Neue Wege zur Hitzeanpassung
Das Projektteam besteht aus dem Heidelberger Institut für Geoinformationstechnologie (Heigit) sowie dem Geographischen Institut, Abteilung Geoinformatik und dem Transdisziplinaritätslabor am Geographischen Institut der Universität Heidelberg und wurde von 2021 bis 2024 von der Baden-Württemberg Stiftung gefördert.
Das Projekt Heal ermöglicht eine hitzeangepasste Mobilität mithilfe einer web-basierten Routinganwendung. Dieses hitzevermeidende Routing nutzt Sensordaten sowie Informationen zum Schattenwurf durch Gebäude und Vegetation, um Wegführungen mit geringerer Hitzebelastung zu berechnen. Das Projektteam identifizierte und modellierte Gebiete mit erhöhter Hitzebelastung und entwickelte statistische Vorhersagemodelle auf der Grundlage von Sensordaten und bestehenden Klimaanalysekarten.
Was ist das Besondere an der App? Die Heal-App identifiziere Hitzestress entlang einer Route und berechne dann einen alternativen Weg, der wenig beschattete Hauptstraßen vermeide und die Nutzer durch Parks und schattige Gebiete führe, erläutert Sven Lautenbach, Gruppenleiter am Heigit und Professor für Geoinformatik an der Universität Heidelberg. Sie zeige auch die Art des Weges, den Oberflächenbelag und die Steigung entlang der gewählten Route an. All dies soll die Mobilität an heißen Tagen unterstützen und das Bewusstsein für die Auswirkungen des Klimawandels schärfen.
Bevölkerung miteinbeziehen
Zur Lösung dieses komplexen Problems der städtischen Mobilität griff das Forschungsteam von Projektbeginn an auf eine in der disziplinären Forschung ungewöhnliche Praxis zurück: die direkte Einbeziehung der Bevölkerung und von Experten aus der Praxis. Das Projekt ist nicht nur interdisziplinär, sondern auch transdisziplinär. Zum einen vereint es Fachwissen aus den Bereichen Geographie und Informatik mit Methoden aus der geographischen Gesundheitsforschung und den Sozialwissenschaften. Zum anderen überbrückt es die Lücke zwischen Wissenschaft und Praxis.

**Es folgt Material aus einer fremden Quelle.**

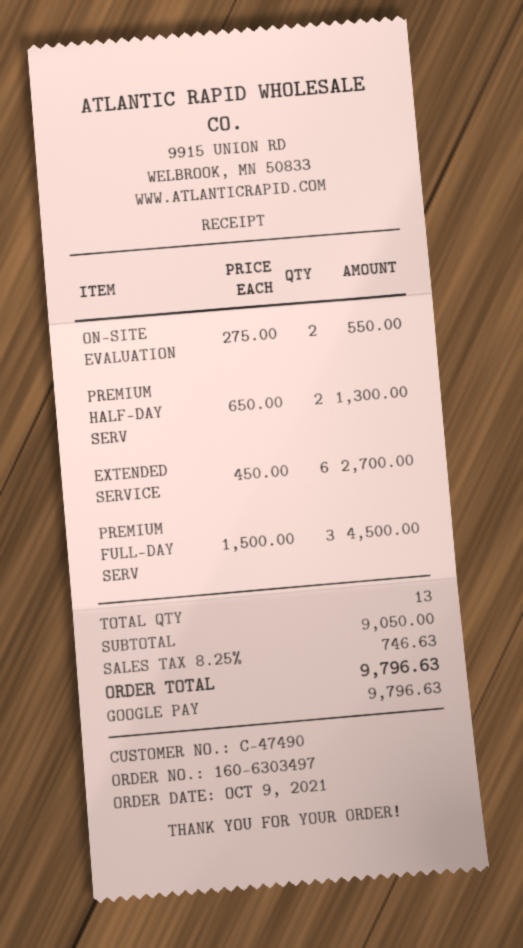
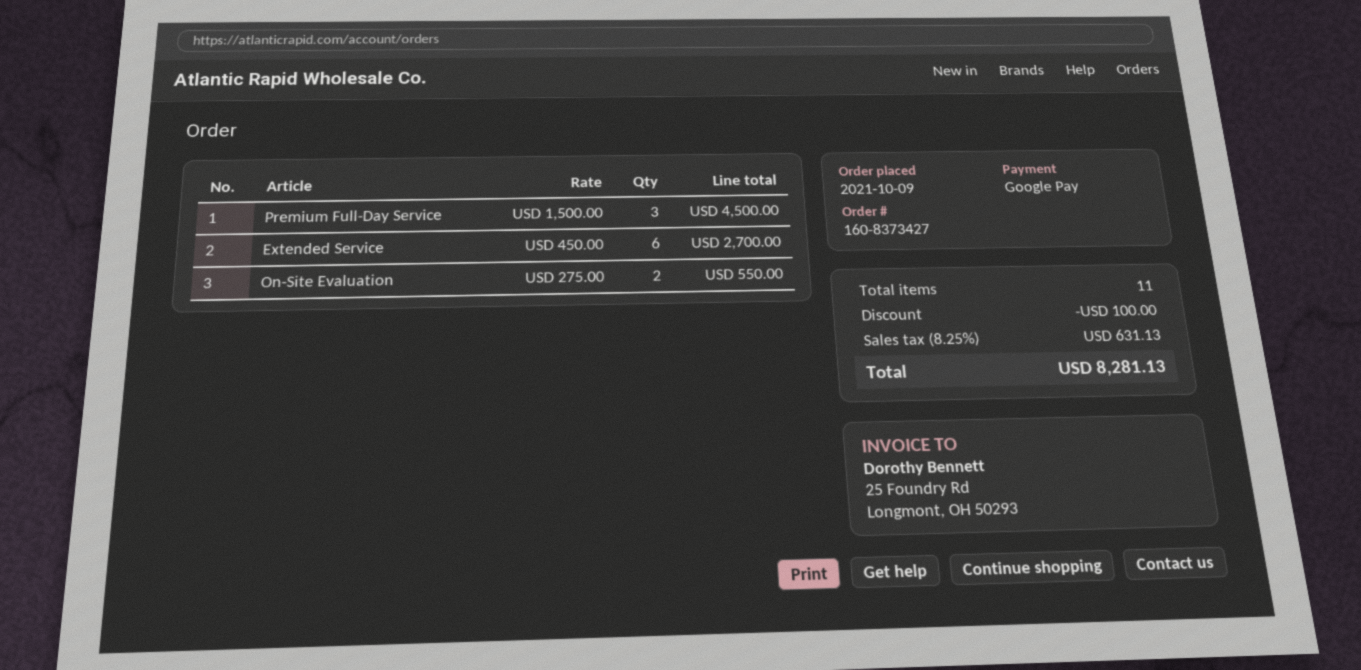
order number: 160-6303497 -> 160-8373427
PREMIUM HALF-DAY SERV: 2 x 650.00 = 1300.00 -> none
total quantity: 13 -> 11
discount: none -> 100.00
tax: 8.25% = 746.63 -> 8.25% = 631.13
total: 9796.63 -> 8281.13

Die Forschenden organisierten interaktive Stadtspaziergänge mit ausgewählten Gruppen, zum Beispiel mit Menschen mit psychischen Erkrankungen, um deren Bedürfnisse besser zu verstehen, führten eine Bevölkerungsumfrage durch und interagierten mit Experten aus den Bereichen Medizin, Stadtplanung und Politik.

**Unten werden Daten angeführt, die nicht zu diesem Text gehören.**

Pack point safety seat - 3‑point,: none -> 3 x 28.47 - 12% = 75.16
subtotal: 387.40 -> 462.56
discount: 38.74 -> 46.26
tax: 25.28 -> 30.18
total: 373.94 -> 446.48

Sie hätten diesen Weg gewählt, um die unterschiedlichen Bedarfe der verschiedenen Personengruppen besser zu verstehen, erläutert Dr. Kathrin Foshag vom Transdisziplinaritätslabor Geographie am Geographischen Institut der Universität Heidelberg. Über niederschwellige Formate wie Hitze-Workshops mit partizipativen Methoden oder Mobile Instant Messaging Interviews, sozusagen über einen Messenger-Dienst geführte Kurzinterviews, seien lokale Experten aktiv eingebunden worden. Durch diese informellen Interaktionen habe man Herausforderungen und Bedürfnisse identifizieren können, die sonst vielleicht unbemerkt geblieben wären, so Foshag.
Das Heal-Projekt hatte zum Ziel, die Grenzen der Wissenschaft zu überschreiten und das drängende Problem des Hitzestresses in Heidelberg gemeinsam mit der Praxis zu bearbeiten. In Zusammenarbeit mit der Stadtverwaltung erweitert die Initiative die Wissensbasis über die Auswirkungen von Hitze auf gefährdete Gruppen, ermöglicht individuelle Hitzeanpassung und unterstützt den kommunalen Hitzeschutz. Darüber hinaus erhält die Öffentlichkeit Zugang zu Informationen über Hitzeanpassungsstrategien in Form von Broschüren und Hitzekarten von Heidelberg und auf die Heal-App, um Routen mit geringerer Hitzebelastung in Heidelberg zu identifizieren.
Das Projektteam arbeitet an der Übertragbarkeit des Ansatzes und der Routinganwendung auf andere Städte in Deutschland.